Ude was born in St. Kanzian, the son of school-teacher Peter and Hedwig née Bresnigg. The family moved to St. Margarethen (Styria) in 1876 and he studied at the Benedictine Abbey at Sankt Lambrecht. He then studied in Graz at the Oberrealgymnasium Lichtenfels, graduating in 1894. He then went to the Gregoriana University in Rome and studied theology and philosophy, receiving a doctorate in philosophy in 1897 and in theology in 1901. He was ordained priest in 1900 and he worked as a chaplain in Fernitz near Graz and then at Hausmannstätten. He then worked at a boy's seminary in Graz until 1910 teaching Italian and serving as prefect. He also studied paleontology, zoology and botany, receiving a doctorate in 1907 for his work on freshwater flatworms. He became a professor of speculative dogmatics, teaching christian philosophy and apologetics from 1917 to 1936 at the University of Graz. While serving as a docent in 1908, he debated the geologist Rudolf Hoernes in a series of letters in the local press which related to the Kepler Society. The Christian social newspaper “Grazer Volksblatt” and a German-liberal papers “Grazer Tagblatt” and “Grazer Tagespost” supported each of the two. Ude supported a Christian view on the origin of the Earth while Hoernes supported Darwinism and noted that the search for truth cannot be based on dogma, majoritarianism, or authority. Ude served as dean of the faculty of theology in 1924-25. He turned vegetarian from 1907 and founded a non-smoking, non-drinking dining house in Graz. During World War I he served as a paramedic. He became an activist against prostitution and alcoholism and in 1924 he organized a world congress against the trafficking of girls in Graz. In 1921 he met Pope Benedict XV and in 1926 he founded the "Wirtschaftsverein für Österreich" (or "Ude Party") which followed the ideas of Silvio Gesell. In 1933 he joined the NSDAP and in 1939 he was interned by the Nazis in Linz for his opposition to the war and for protesting the persecution of Jews. He was freed but arrested again in August 1944 in Wels for favouring the enemy. He was freed following the liberation of Nazi Germany by Allied powers.

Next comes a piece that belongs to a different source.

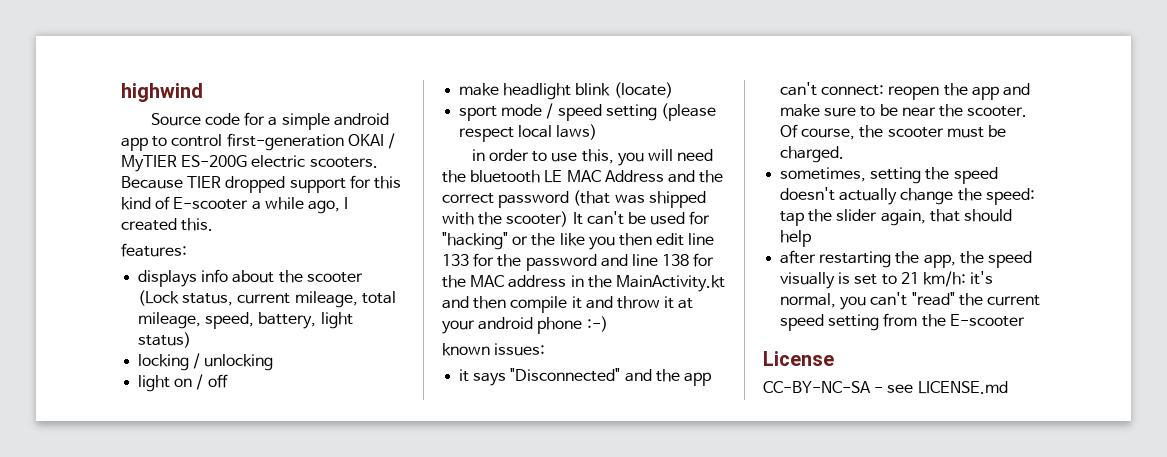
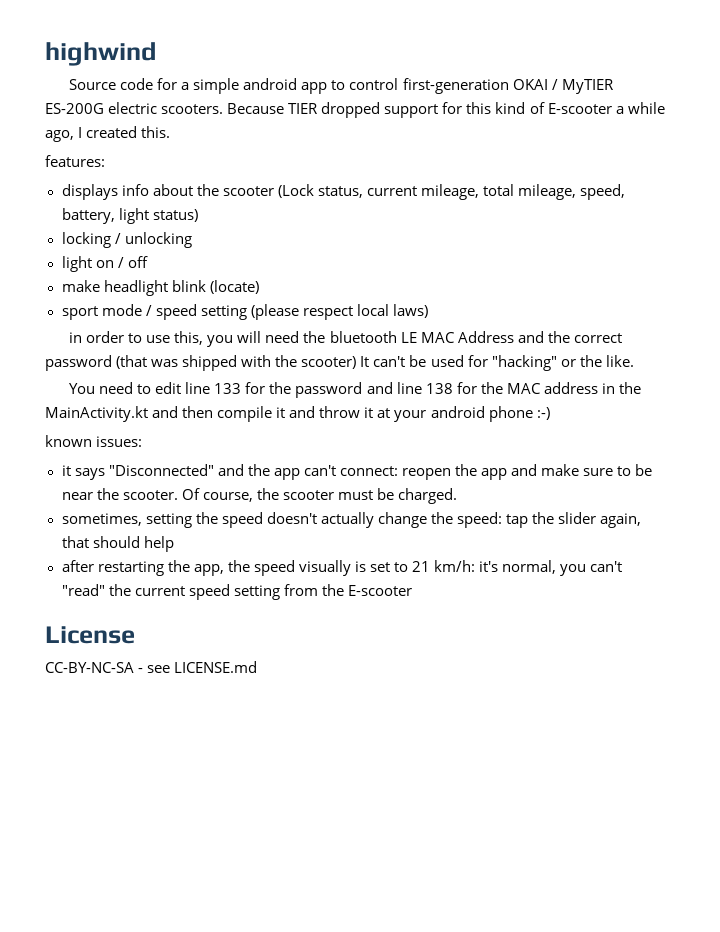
- in order to use this, you will need the bluetooth LE MAC Address and the correct password (that was shipped with the scooter) It can't be used for "hacking" or the like you then edit line 133 for the password and line 138 for the MAC address in the MainActivity.kt and then compile it and throw it at your android phone :-)
+ in order to use this, you will need the bluetooth LE MAC Address and the correct password (that was shipped with the scooter) It can't be used for "hacking" or the like.
+ You need to edit line 133 for the password and line 138 for the MAC address in the MainActivity.kt and then compile it and throw it at your android phone :-)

Ude was proposed for the Nobel Peace Prize twelve times. He gave lectures as a pacifist and wrote numerous letters. His most noted work was "Du sollst nicht töten" which was translated into English as "You shall not kill" in 2016 which he argued that while the Catholic Church considered it moral to reject abortion, suicide, euthanasia, and sterilization, it justified the death penalty and "defensive wars". Ude argued that Christianity did not permit any such exceptions. He wrote the book in secret during the Nazi era and the German version was published in 1962.